Task objective: Your answer should repeat the entries in full, exactly as given, with no pictures.

Records for the exercise:
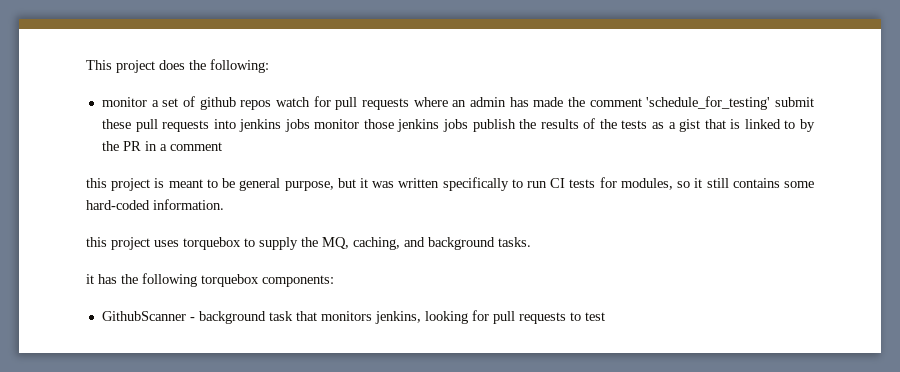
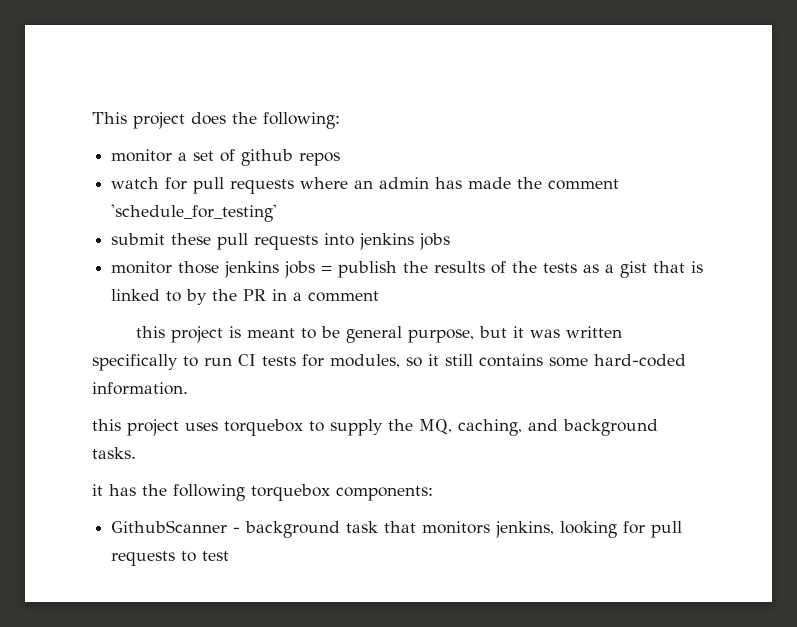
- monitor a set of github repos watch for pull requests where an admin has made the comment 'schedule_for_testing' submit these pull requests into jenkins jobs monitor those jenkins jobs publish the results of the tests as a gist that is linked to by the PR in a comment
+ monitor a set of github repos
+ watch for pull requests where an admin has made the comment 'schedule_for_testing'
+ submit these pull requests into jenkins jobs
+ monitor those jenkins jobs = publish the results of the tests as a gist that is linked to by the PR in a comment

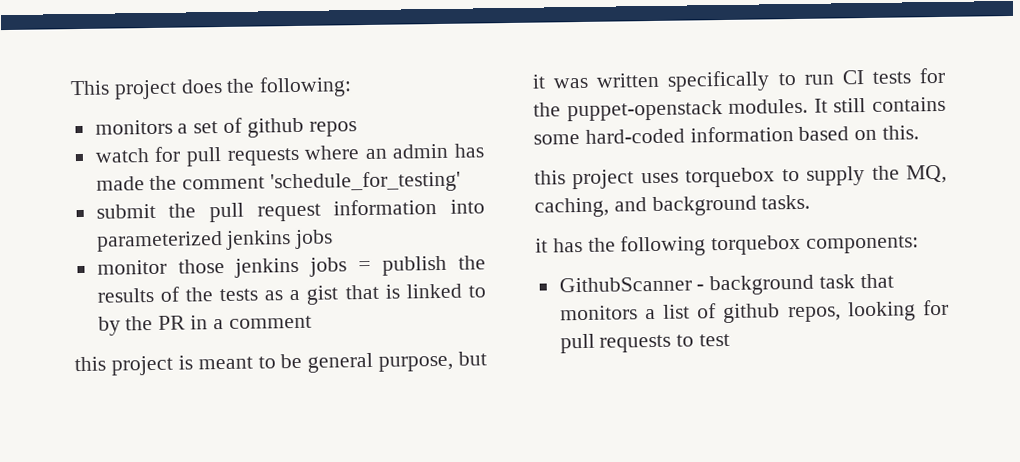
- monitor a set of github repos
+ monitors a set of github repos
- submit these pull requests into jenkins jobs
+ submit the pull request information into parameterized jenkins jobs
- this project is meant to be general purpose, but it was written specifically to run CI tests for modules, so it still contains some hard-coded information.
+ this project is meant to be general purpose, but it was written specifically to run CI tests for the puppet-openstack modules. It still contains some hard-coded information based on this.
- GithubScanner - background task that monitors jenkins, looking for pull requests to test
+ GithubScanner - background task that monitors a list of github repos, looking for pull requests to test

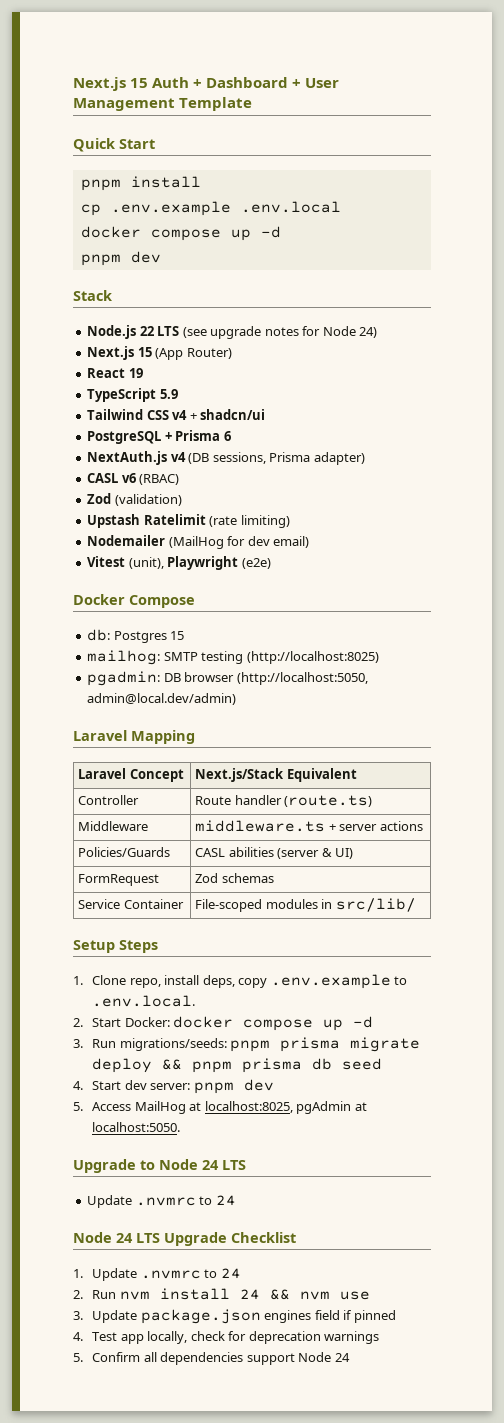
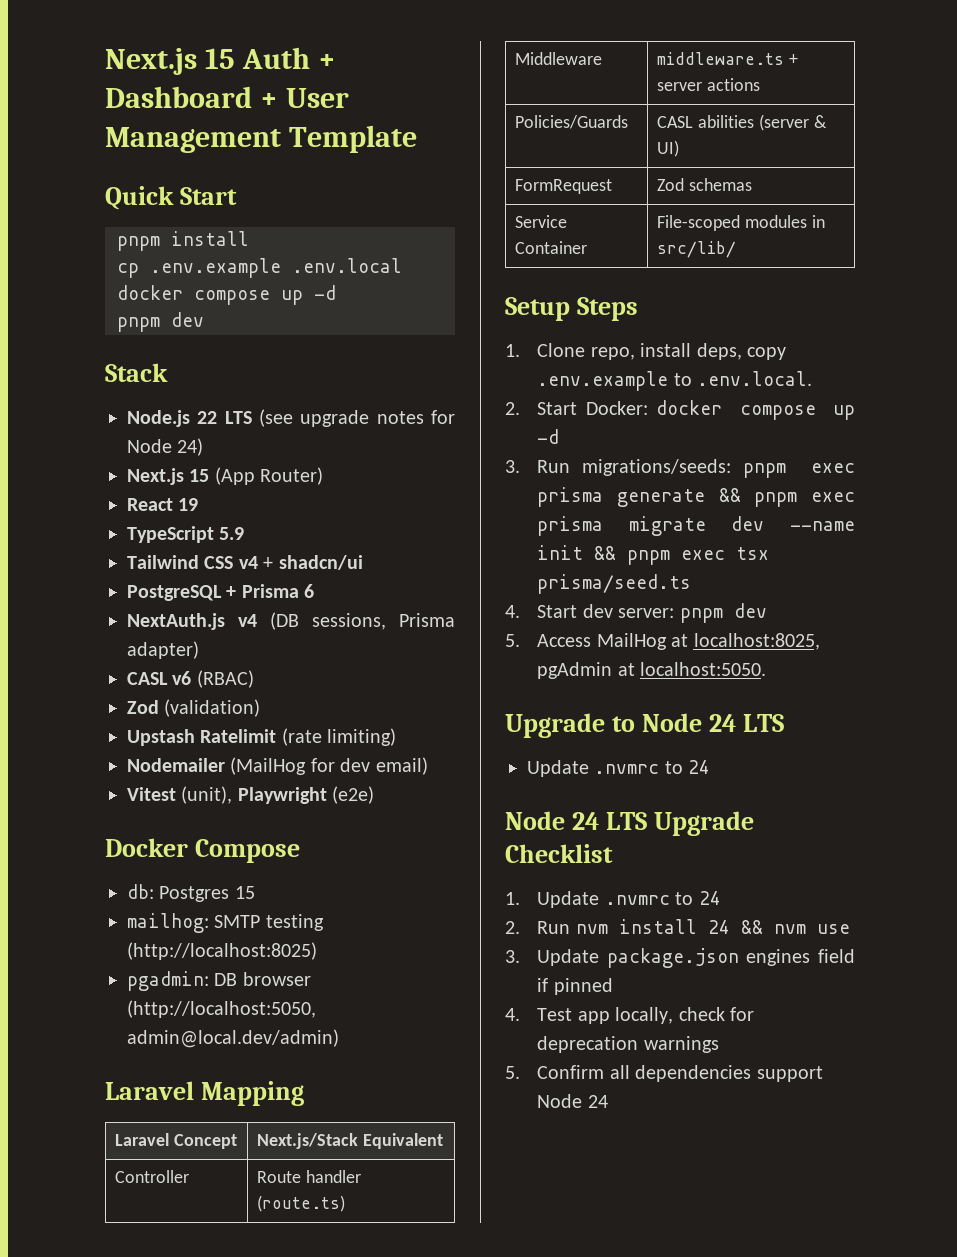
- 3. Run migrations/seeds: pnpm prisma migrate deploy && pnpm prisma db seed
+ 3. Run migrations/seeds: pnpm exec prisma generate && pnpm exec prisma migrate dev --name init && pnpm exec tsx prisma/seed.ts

Answer to the exercise:
- monitor a set of github repos watch for pull requests where an admin has made the comment 'schedule_for_testing' submit these pull requests into jenkins jobs monitor those jenkins jobs publish the results of the tests as a gist that is linked to by the PR in a comment
+ monitor a set of github repos
+ watch for pull requests where an admin has made the comment 'schedule_for_testing'
+ submit these pull requests into jenkins jobs
+ monitor those jenkins jobs = publish the results of the tests as a gist that is linked to by the PR in a comment

- monitor a set of github repos
+ monitors a set of github repos
- submit these pull requests into jenkins jobs
+ submit the pull request information into parameterized jenkins jobs
- this project is meant to be general purpose, but it was written specifically to run CI tests for modules, so it still contains some hard-coded information.
+ this project is meant to be general purpose, but it was written specifically to run CI tests for the puppet-openstack modules. It still contains some hard-coded information based on this.
- GithubScanner - background task that monitors jenkins, looking for pull requests to test
+ GithubScanner - background task that monitors a list of github repos, looking for pull requests to test

- 3. Run migrations/seeds: pnpm prisma migrate deploy && pnpm prisma db seed
+ 3. Run migrations/seeds: pnpm exec prisma generate && pnpm exec prisma migrate dev --name init && pnpm exec tsx prisma/seed.ts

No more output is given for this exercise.